Bāygān: House of Photographs and Words
Photo
Reza Aramesh
Between the Eye and the Object Falls the Shadow, Action 110
2011

Text

Farzin Azarm

Signs on These Bodies

Violence and beauty coexist within the setting of a magnificent architecture. The calmness created by resting the tired, wounded, and sometimes motionless bodies of young men on the velvet benches of the Palace of Versailles questions the historical and royal grandeur of this space. The historical tyranny of perspective, intersecting with a colonial mise-en-scène, places the contrast between aristocratic beauty and the vulnerability of the contemporary human being at the heart of this work. It is as if the wounds of the era echo through the bodies in the image, resonating within the Hall of Mirrors.

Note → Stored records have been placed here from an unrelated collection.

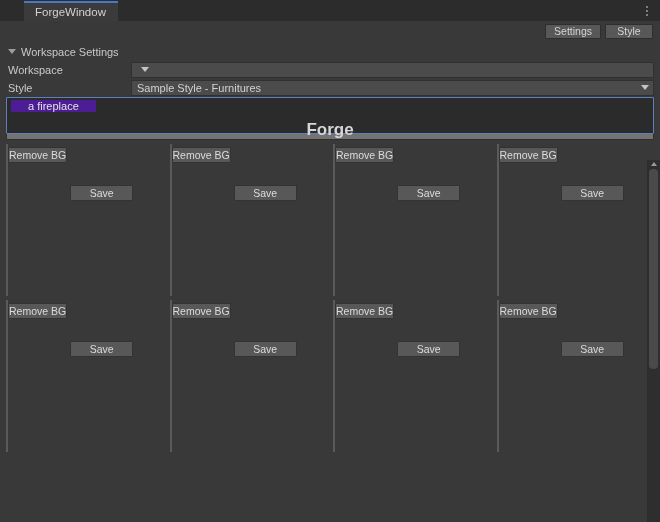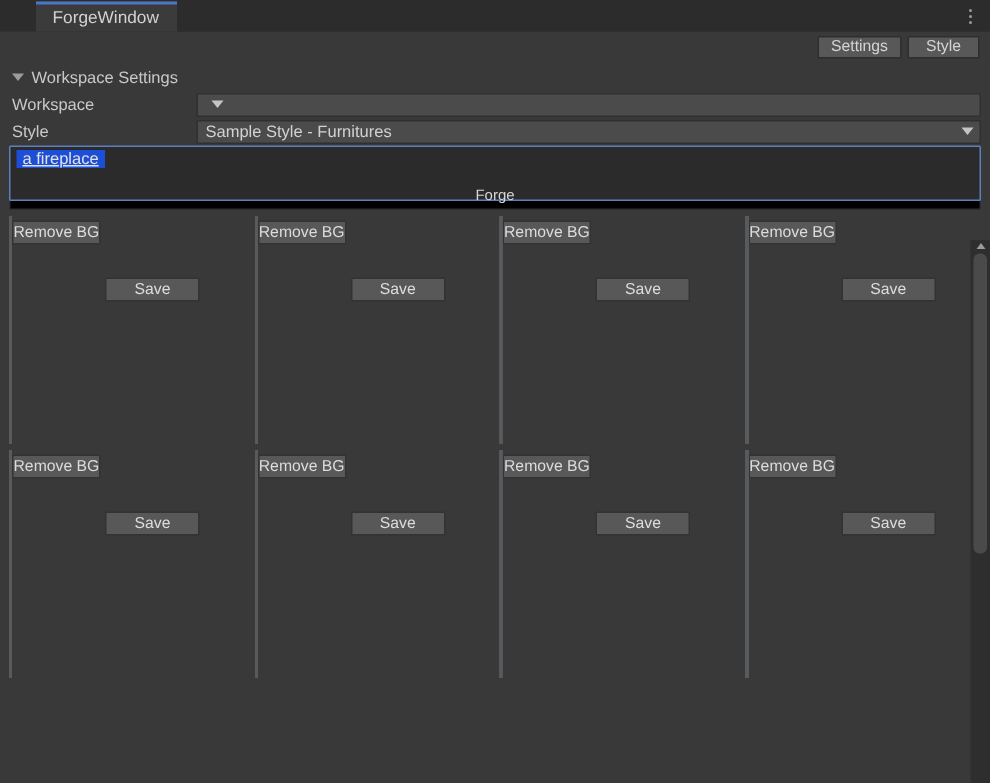--- a/index.html
+++ b/index.html
@@ -171,10 +171,9 @@
     color: #d2d2d2;
   }
   .sel-text {
-    background: #1d4ed8;
+    background: #4c1d95;
     color: #e2e2e2;
-    padding: 0 4px;
-    text-decoration: underline;
+    padding: 0 17px;
   }
 
   

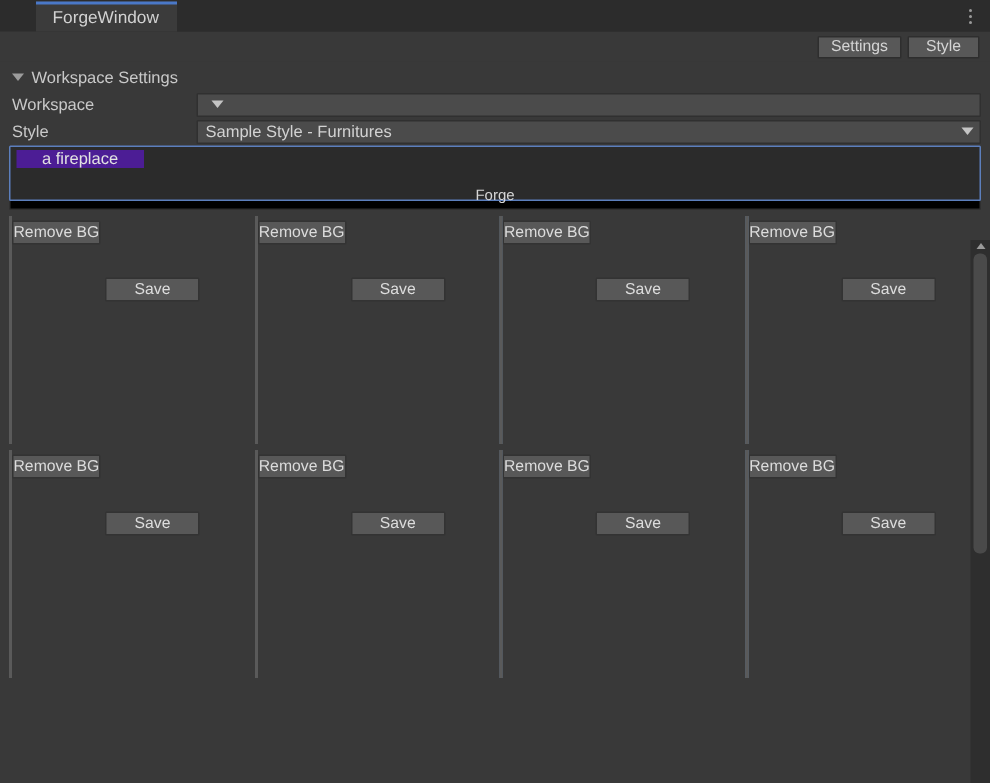--- a/index.html
+++ b/index.html
@@ -182,15 +182,16 @@
   }
   .forge-btn {
     height: 20px;
-    background: #000000;
+    background: #737373;
     border: 1px solid #2f2f2f;
     border-radius: 1px;
     display: flex;
     align-items: center;
     justify-content: center;
     color: #d6d6d6;
-    font-size: 10px;
-    box-sizing: border-box;
+    font-size: 17px;
+    box-sizing: border-box;
+    font-weight: bold;
   }
 
   

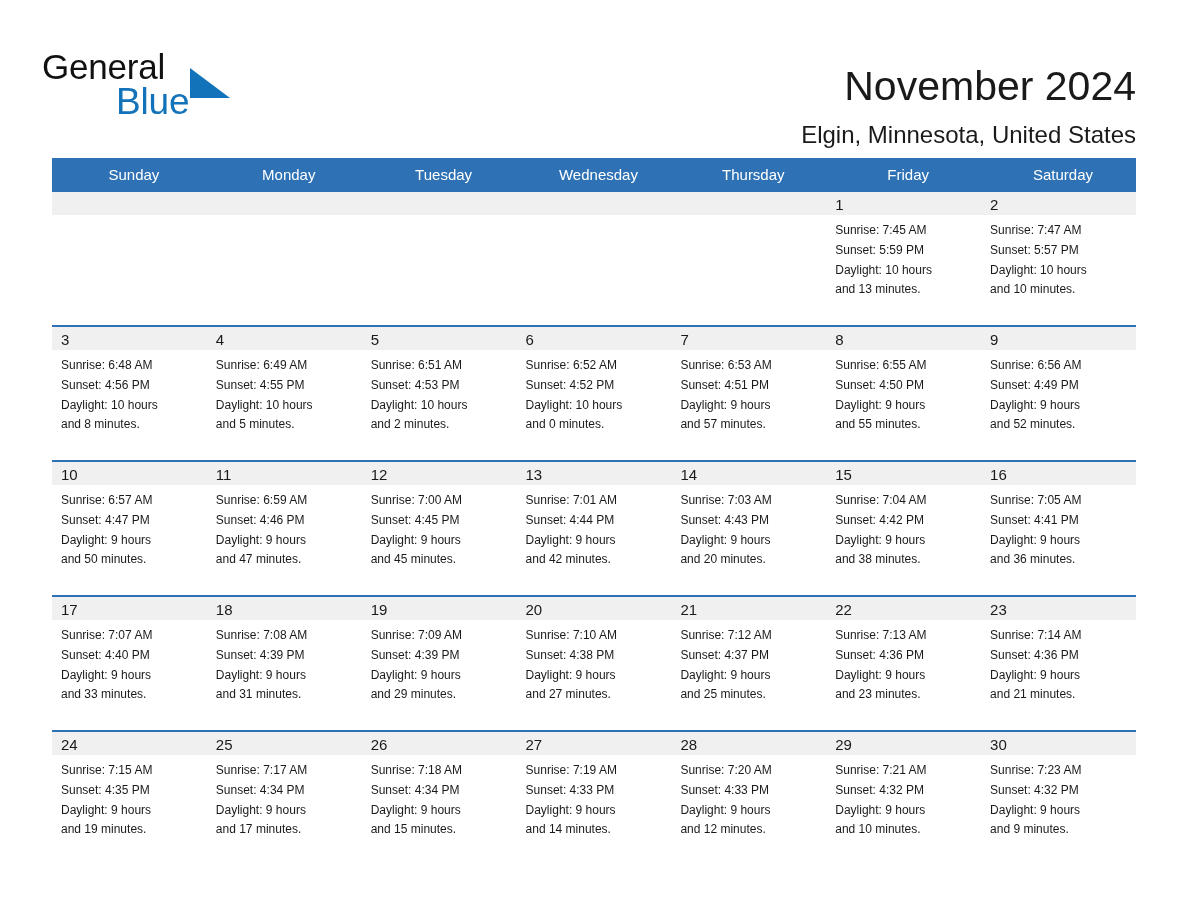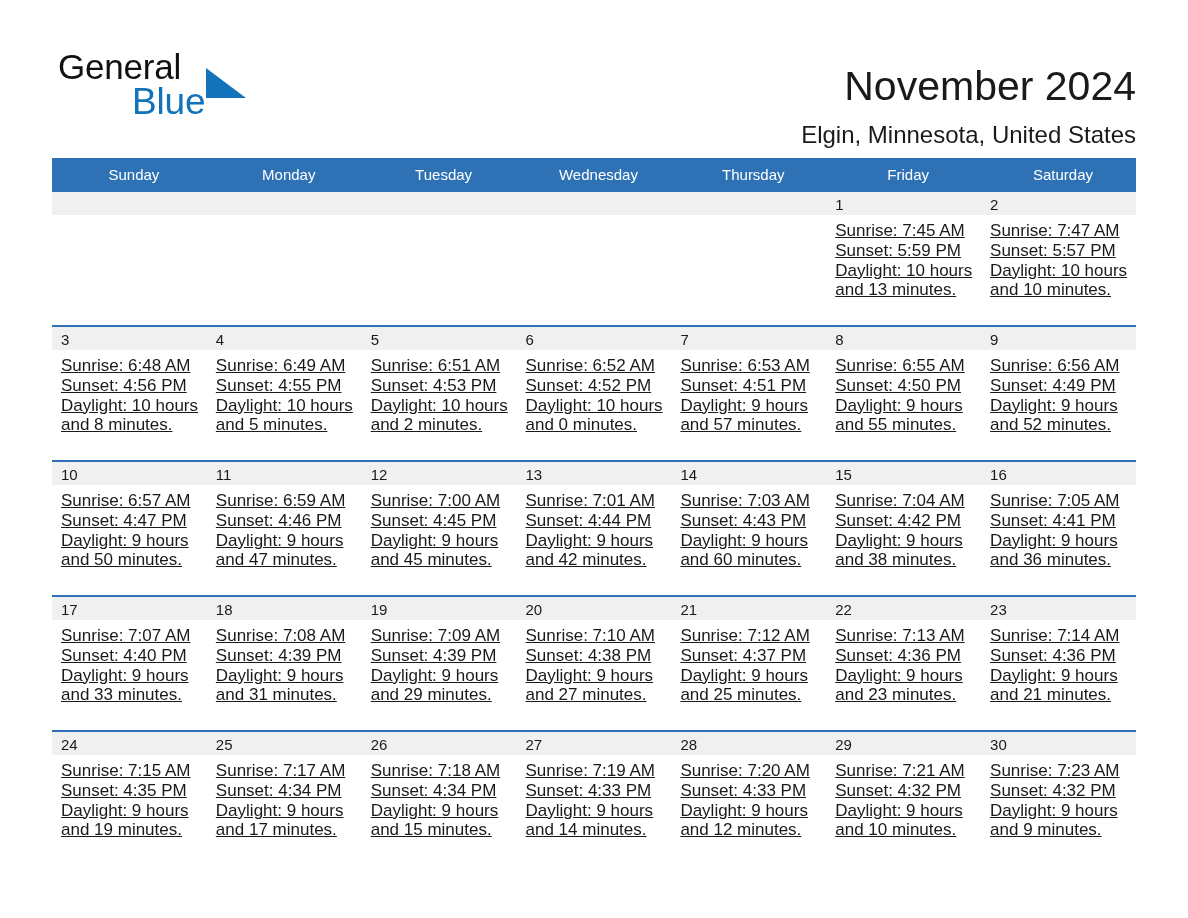--- a/index.html
+++ b/index.html
@@ -32,7 +32,7 @@
 
   .logo {
     position: absolute;
-    left: 58px;
+    left: 42px;
     top: 48px;
     width: 300px;
     height: 80px;

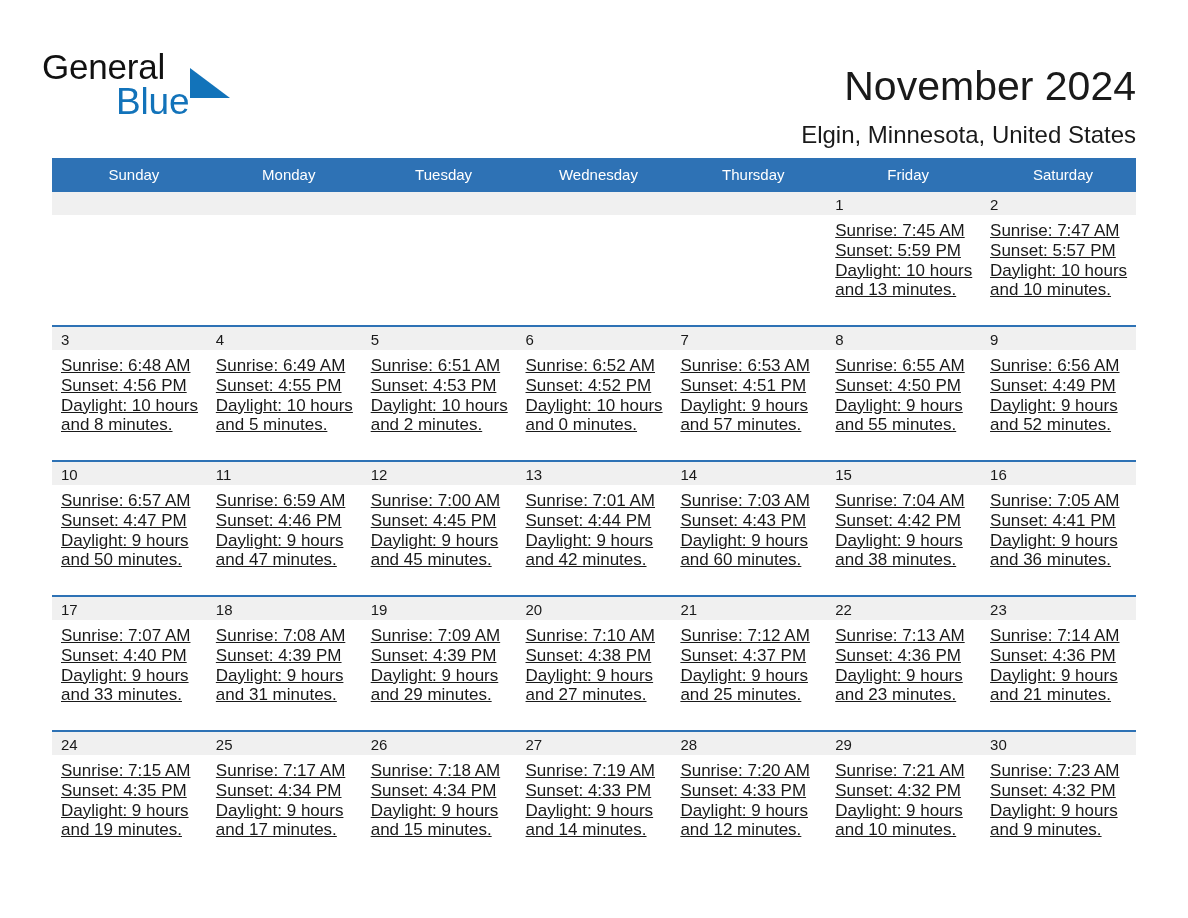--- a/index.html
+++ b/index.html
@@ -140,10 +140,9 @@
   }
   .daycell .info {
     padding: 6px 9px 0 9px;
-    font-size: 17px;
+    font-size: 12px;
     line-height: 19.8px;
     color: #1a1a1a;
-    text-decoration: underline;
   }
   .daycell .info div {
     white-space: nowrap;

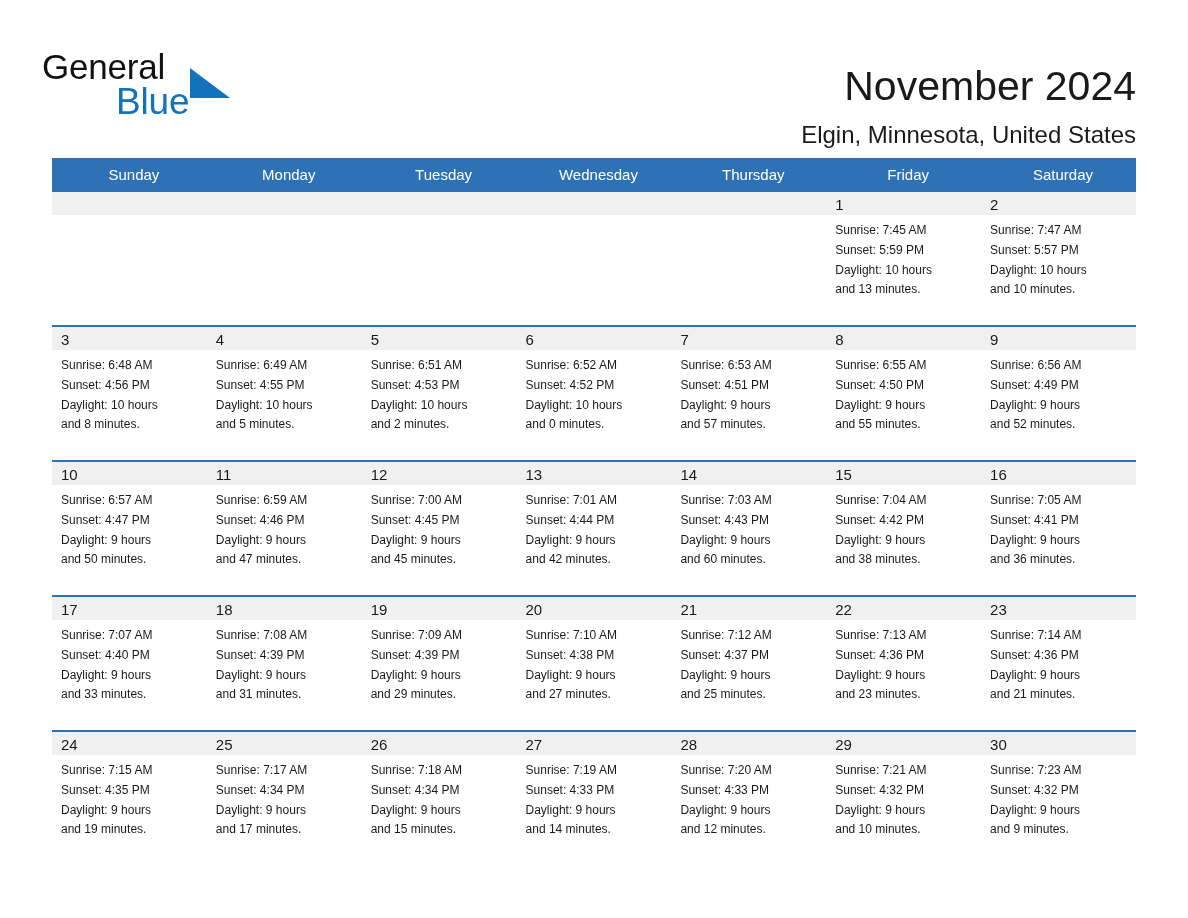--- a/index.html
+++ b/index.html
@@ -361,7 +361,7 @@
                 <div>Sunrise: 7:03 AM</div>
                 <div>Sunset: 4:43 PM</div>
                 <div>Daylight: 9 hours</div>
-                <div>and 60 minutes.</div>
+                <div>and 20 minutes.</div>
               </div>
             </div>
           </td>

The image reminds us of Jeff Wall’s iconic work Picture for Women (1979). Three panels, three states, and a subject who, under the gaze of observers, adopts a posture of surrender to oneself. The black-and-white nature of the photograph adds to the timelessness of the work; it belongs neither to the past nor the present, but rather floats in a liminal space between memory and immediacy. The men in the picture, whether staring or sleeping, are devoid of action; a stillness that speaks not of peace but of exhaustion and submission. The human subjects appear small, fragile, and marginalized against the magnificent surrounding architecture. This gradual erasure of the human figure within the powerful spatial structure serves as a metaphor for the marginalization of the subject within systems of domination, both past and present. Through a visual and philosophical language, this image calls the viewer to question their own role in relation to power and history.